Книга Гервинуса, безъ сомнѣнiя, книга весьма почтенная и для нашей критики, которую нельзя обвинить въ глубокомъ знанiи и пониманiи Шекспира, даже весьма полезная. На безлюдьи и Ѳома дворянинъ.

Если бы мы желали пѣть въ унисонъ съ нашей многоученой литературой, то мы бы ограничились восторженными похвалами сочиненiю Гервинуса, даже и ту общеизвѣстную истину, что Шекспиръ великiй поэтъ, подтвердили бы цитатой изъ его почтенной книги, – къ несчастiю, мы полагаемъ, что русская мысль имѣетъ право на самостоятельность и потому отнесемся къ труду многоученаго професора критически.

Для лучшаго опредѣленiя значенiя книги Гервинуса постараемся отыскать исходную точку его разсужденiй. Гервинусъ принадлежитъ къ числу нѣмцевъ недовольныхъ туманной германской философiей; къ числу нѣмцевъ толкующихъ о практической дѣятельности и по всѣмъ вѣроятiямъ онъ состоитъ членомъ безчисленныхъ National-Verein'овъ. Онъ осуждаетъ тѣхъ, кто смотритъ на Шекспира съ философской точки зрѣнiя.


«По моему взгляду на вещи» – говоритъ онъ, "мнѣ кажется, что наша философская метода разсматриванiя неумѣстна, неудобопримѣнима къ поэтическимъ произведенiямъ такого времени, коего собственная философiя доискивалась истины любымъ путемъ, нежели наша, – неудобопримѣнима къ произведенiямъ поэта, обладавшаго трезво-здравымъ смысломъ (стало быть философiя имъ необладаетъ), поэта, которому глазъ и ухо служили единственными (будто единственными?) лоцманами и рулевыми въ изученiи мiра и жизни, поэта, который обладая въ высшей степени философскимъ глубокомыслiемъ, отстоялъ отъ философiи еще дальше, нежели Гете" (стр. 41).


Мысль, выраженная довольно кудревато, – но въ сущности весьма скудная и ведущая къ разнообразнымъ курьезамъ. Смѣшно возвращаться назадъ, забыть успѣхъ человѣческаго мышленiя; странно въ XIX вѣкѣ требовать, чтобы смотрѣли на искуство глазами Бэкона. А въ сущности вѣдь именно этого и желаетъ въ данномъ случаѣ Гервинусъ.

Быть строгимъ послѣдователемъ бэконовой системы философiи въ наше время, значитъ быть воплощеннымъ анахронизмомъ; просто дѣло невозможное.

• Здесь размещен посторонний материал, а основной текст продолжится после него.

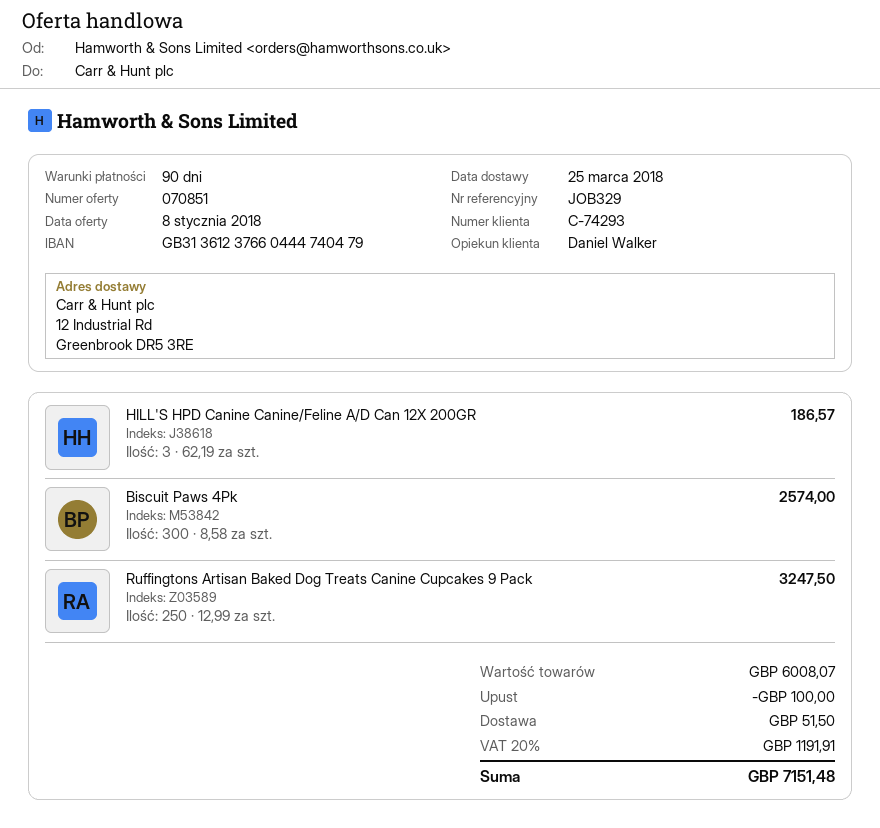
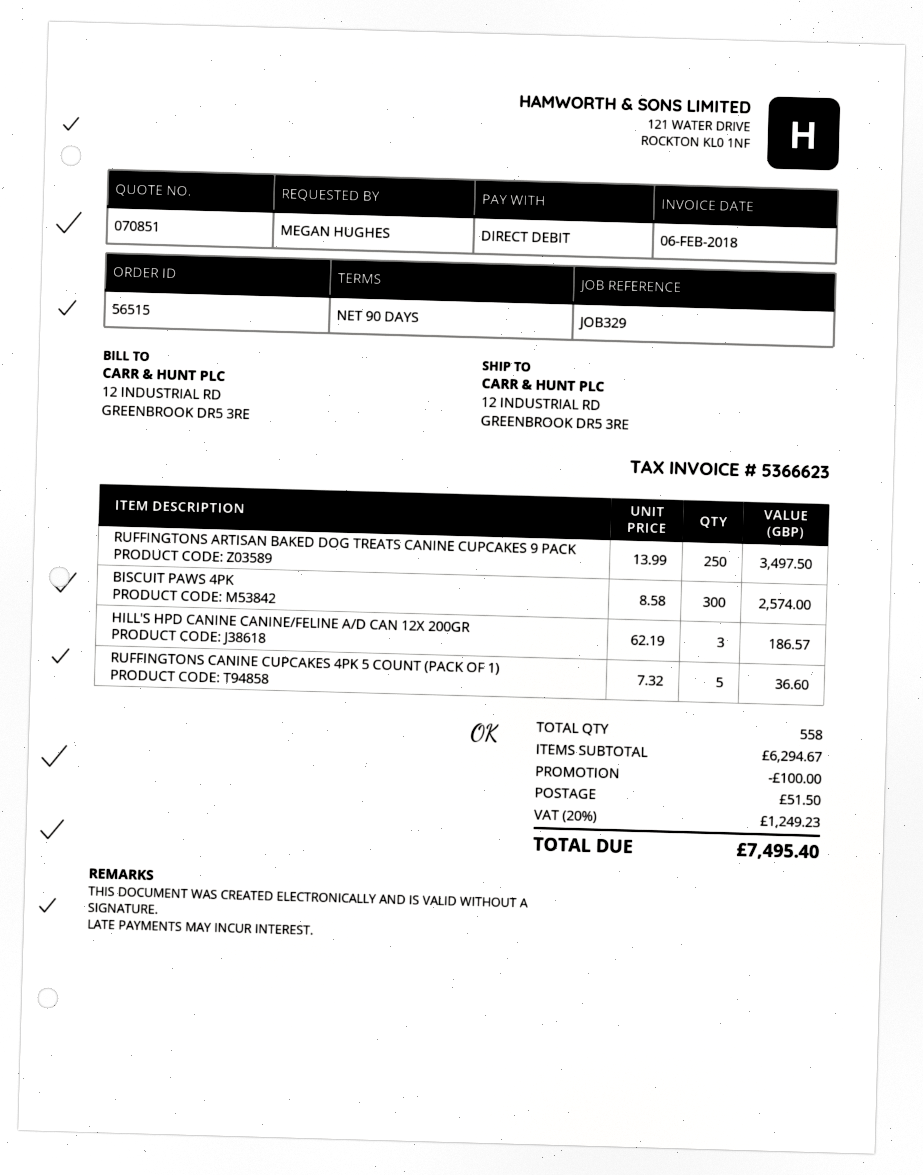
Ruffingtons Artisan Baked Dog Treats Canine Cupcakes 9 Pack: 250 x 12.99 = 3247.50 -> 250 x 13.99 = 3497.50
RUFFINGTONS CANINE CUPCAKES 4PK 5 COUNT (PACK OF 1): none -> 5 x 7.32 = 36.60
subtotal: 6008.07 -> 6294.67
tax: 20% = 1191.91 -> 20% = 1249.23
total: 7151.48 -> 7495.40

И Гервинусъ, конечно, не могъ совладать съ нимъ вполнѣ; онъ ограничился проведенiемъ паралели между Бэкономъ и Шекспиромъ.

Однако, успѣшно ли онъ выполнилъ хоть это? Отчасти да; въ общемъ нѣтъ. Онъ указалъ сродство Шекспира съ Бэкономъ (въ IV томѣ), особенно по отношенiю обоихъ къ древности; указалъ на ихъ сродство съ римскимъ духомъ, это сродство съ большею точностiю и остроумiемъ проведено Куно-Фишеромъ въ его сочиненiи о Бэконѣ. Но дѣло въ томъ, что Куно-Фишеръ не остановился на этомъ и въ первомъ томѣ своей исторiи "Новой Философiи" провелъ генiальную паралель между мiровоззрѣнiями Шекспира и Спинозы (см. стр. 250–255 русскаго перевода).

Вотъ что говоритъ Куно-Фишеръ о сродствѣ Шекспира и Бэкона[1].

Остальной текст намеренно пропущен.